# Motorhome tyres.



## jiffyman (May 11, 2005)

Which rating of tyres should i use.
Buzz came fitted with standard car tyres all round but the rears don't seem to cope with the weight, probably toomany beers in the fridge!! :lol: 

Should the tyres be re-inforced sidewall type, or even commercial rating to help this??

Need to know soonish as I'm getting some shiny new alloys!!!!

Cheers
Glenn


----------



## Scotjimland (May 23, 2005)

Hi Glenn
I would suggest you should fit commercial van tyres, seek advice from any good tyre supplier regarding load and rating.


----------



## jiffyman (May 11, 2005)

Cheers for that. Wheels should arrive tomorrow then i'll go and search for some.
Actually they'll probably be the same as the ones fitted to the Bedford Rascal!
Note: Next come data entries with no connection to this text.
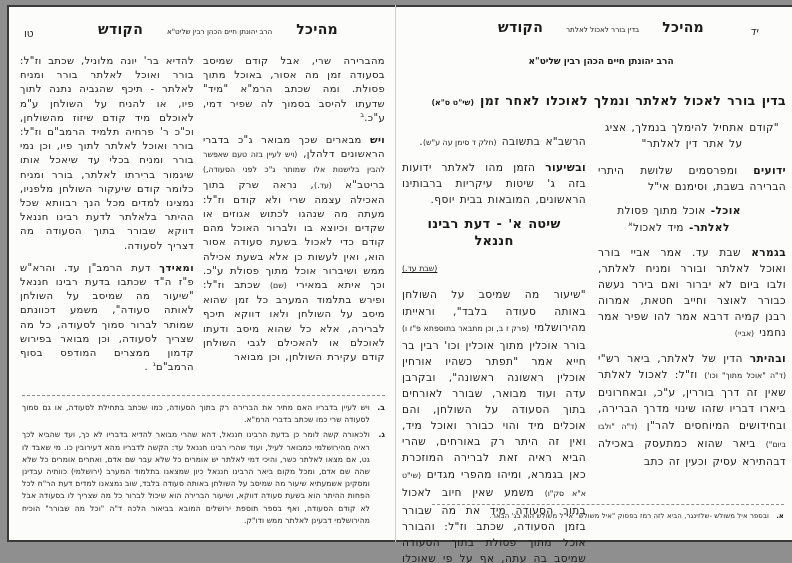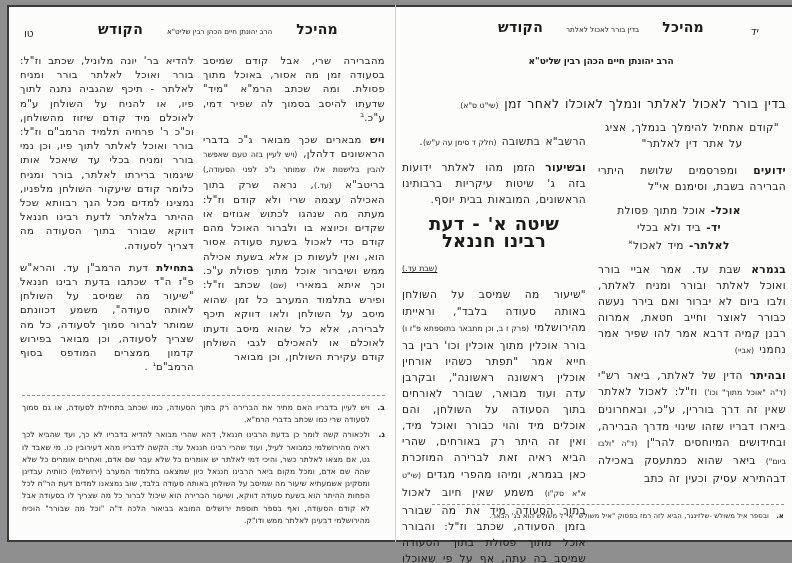--- a/index.html
+++ b/index.html
@@ -37,7 +37,7 @@
   .lp-col { font-size:10px;   line-height:14.2px; }
   .rp-col { font-size:10.6px; line-height:16.1px; }
   .blk { margin-bottom:8px; }
-  .blk.title { font-weight:normal; font-size:12.5px; line-height:20px; }
+  .blk.title { font-weight:bold; font-size:12.5px; line-height:13px; }
   .blk.quote { text-align:center; margin-bottom:11px; }
   .blk.heading { font-weight:bold; font-size:18px; text-align:center;
                  line-height:17px; margin:4px 9px 10px; letter-spacing:.2px; }

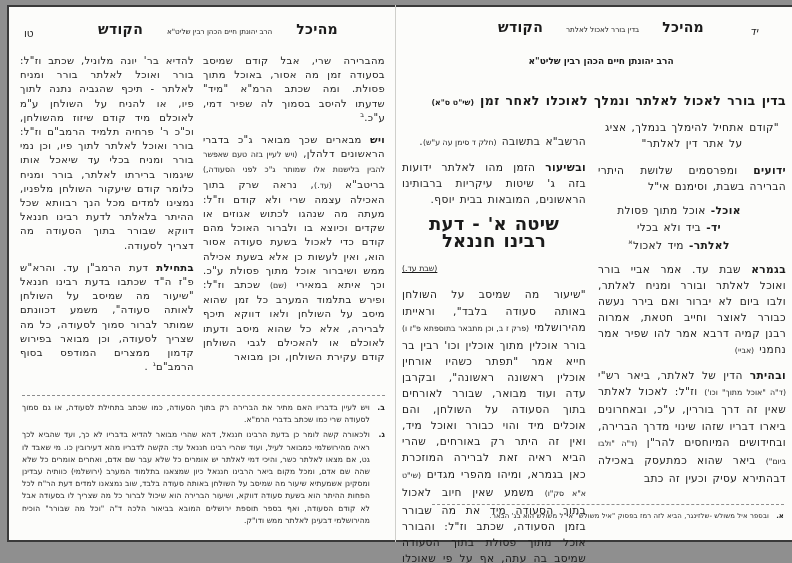--- a/index.html
+++ b/index.html
@@ -39,7 +39,7 @@
   .blk { margin-bottom:8px; }
   .blk.title { font-weight:bold; font-size:12.5px; line-height:13px; }
   .blk.quote { text-align:center; margin-bottom:11px; }
-  .blk.heading { font-weight:bold; font-size:18px; text-align:center;
+  .blk.heading { font-weight:bold; font-size:13px; text-align:center;
                  line-height:17px; margin:4px 9px 10px; letter-spacing:.2px; }
   .blk.center-small { text-align:left; margin:0 0 9px;text-decoration:underline; }
   .blk.list { text-align:center; padding-right:26px; }

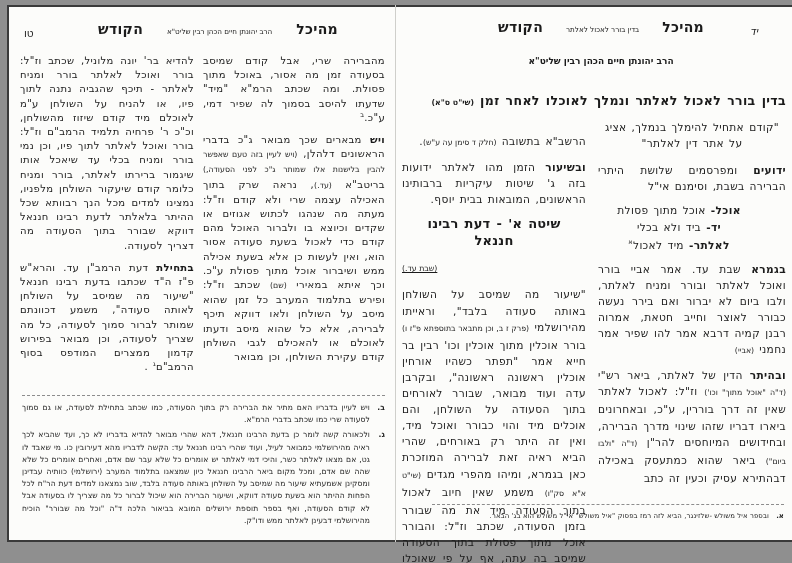--- a/index.html
+++ b/index.html
@@ -107,7 +107,6 @@
     <div class="blk p"><span class="sg-b">ידועים</span><span class="sg-n"> ומפרסמים שלושת היתרי הברירה בשבת, וסימנם אי"ל</span></div>
     <div class="blk list">
       <div class="list-line"><span class="sg-b">אוכל-</span><span class="sg-n"> אוכל מתוך פסולת</span></div>
-      <div class="list-line"><span class="sg-b">יד-</span><span class="sg-n"> ביד ולא בכלי</span></div>
       <div class="list-line"><span class="sg-b">לאלתר-</span><span class="sg-n"> מיד לאכול</span><sup class="sg-sup">א</sup></div>
     </div>
     <div class="blk p"><span class="sg-b">בגמרא</span><span class="sg-n"> שבת עד. אמר אביי בורר ואוכל לאלתר ובורר ומניח לאלתר, ולבו ביום לא יברור ואם בירר נעשה כבורר לאוצר וחייב חטאת, אמרוה רבנן קמיה דרבא אמר להו שפיר אמר נחמני </span><span class="sg-s">(אביי)</span></div>

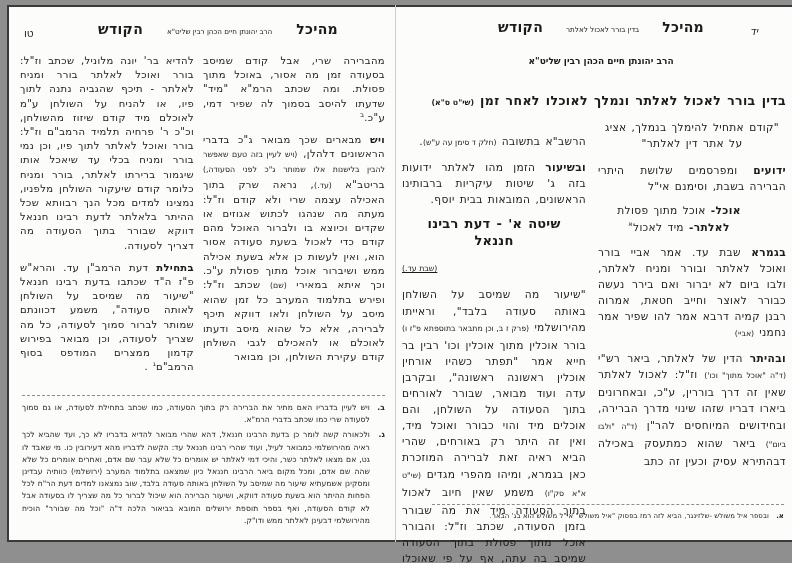--- a/index.html
+++ b/index.html
@@ -80,7 +80,7 @@
 
 <div id="lp-col-b" class="col lp-col" style="left:20px; top:54px; width:174px;">
     <div class="blk p"><span class="sg-n">להדיא בר' יונה מלוניל, שכתב וז"ל: בורר ואוכל לאלתר בורר ומניח לאלתר - תיכף שהגביה נתנה לתוך פיו, או להניח על השולחן ע"מ לאוכלם מיד קודם שיזוז מהשולחן, וכ"כ ר' פרחיה תלמיד הרמב"ם וז"ל: בורר ואוכל לאלתר לתוך פיו, וכן נמי בורר ומניח בכלי עד שיאכל אותו שיגמור ברירתו לאלתר, בורר ומניח כלומר קודם שיעקור השולחן מלפניו, נמצינו למדים מכל הנך רבוותא שכל ההיתר בלאלתר לדעת רבינו חננאל דווקא שבורר בתוך הסעודה מה דצריך לסעודה.</span></div>
-    <div class="blk p"><span class="sg-b">בתחילת</span><span class="sg-n"> דעת הרמב"ן עד. והרא"ש פ"ז ה"ד שכתבו בדעת רבינו חננאל "שיעור מה שמיסב על השולחן לאותה סעודה", משמע דכוונתם שמותר לברור סמוך לסעודה, כל מה שצריך לסעודה, וכן מבואר בפירוש קדמון ממצרים המודפס בסוף הרמב"ם</span><sup class="sg-sup">ג</sup><span class="sg-n"> .</span></div>
+    <div class="blk p"><span class="sg-b">ומאידך</span><span class="sg-n"> דעת הרמב"ן עד. והרא"ש פ"ז ה"ד שכתבו בדעת רבינו חננאל "שיעור מה שמיסב על השולחן לאותה סעודה", משמע דכוונתם שמותר לברור סמוך לסעודה, כל מה שצריך לסעודה, וכן מבואר בפירוש קדמון ממצרים המודפס בסוף הרמב"ם</span><sup class="sg-sup">ג</sup><span class="sg-n"> .</span></div>
   </div>
 
 <div id="lp-footnotes" class="fn-area" style="left:22px; top:395px; width:363px;">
Should've thought of that before!!!


----------



## RobMD (May 9, 2005)

Evening Glenn!

It would be better to fit commercial tyres to your van. They should be rated to be a little in excess of half the load rating of the heaviest axle, so that provided the vehicle is not overloaded the tyres will run within their limits.

For example, My "Nuevo" has a max load on the rear axle of 1750 kg. the Load Rating of my tyres was 104/102Q - taking the first figure (the second is for twin axles) that is a max loading of 900 kg. per tyre or 1800 kg on the axle. The Q is a speed ratting and equates to 99mph
The loading is also at a given pressure - in this case 65psi

the tyres on my van were 195/70 R15 C (I've recently changed them for heavier duty tyres as I want to up my MAM)
In this case 195 is the nominal width, 70 is the width/height (aspect) ratio. The "R" says it's Radial construction, 15 is the Wheel dia (in Inches) and "C" signifies it is a Commercial tyre.

For further info try this link:- http://www.tyretraders.com/index2.html?lmd=38504.688472

Hope this helps.


----------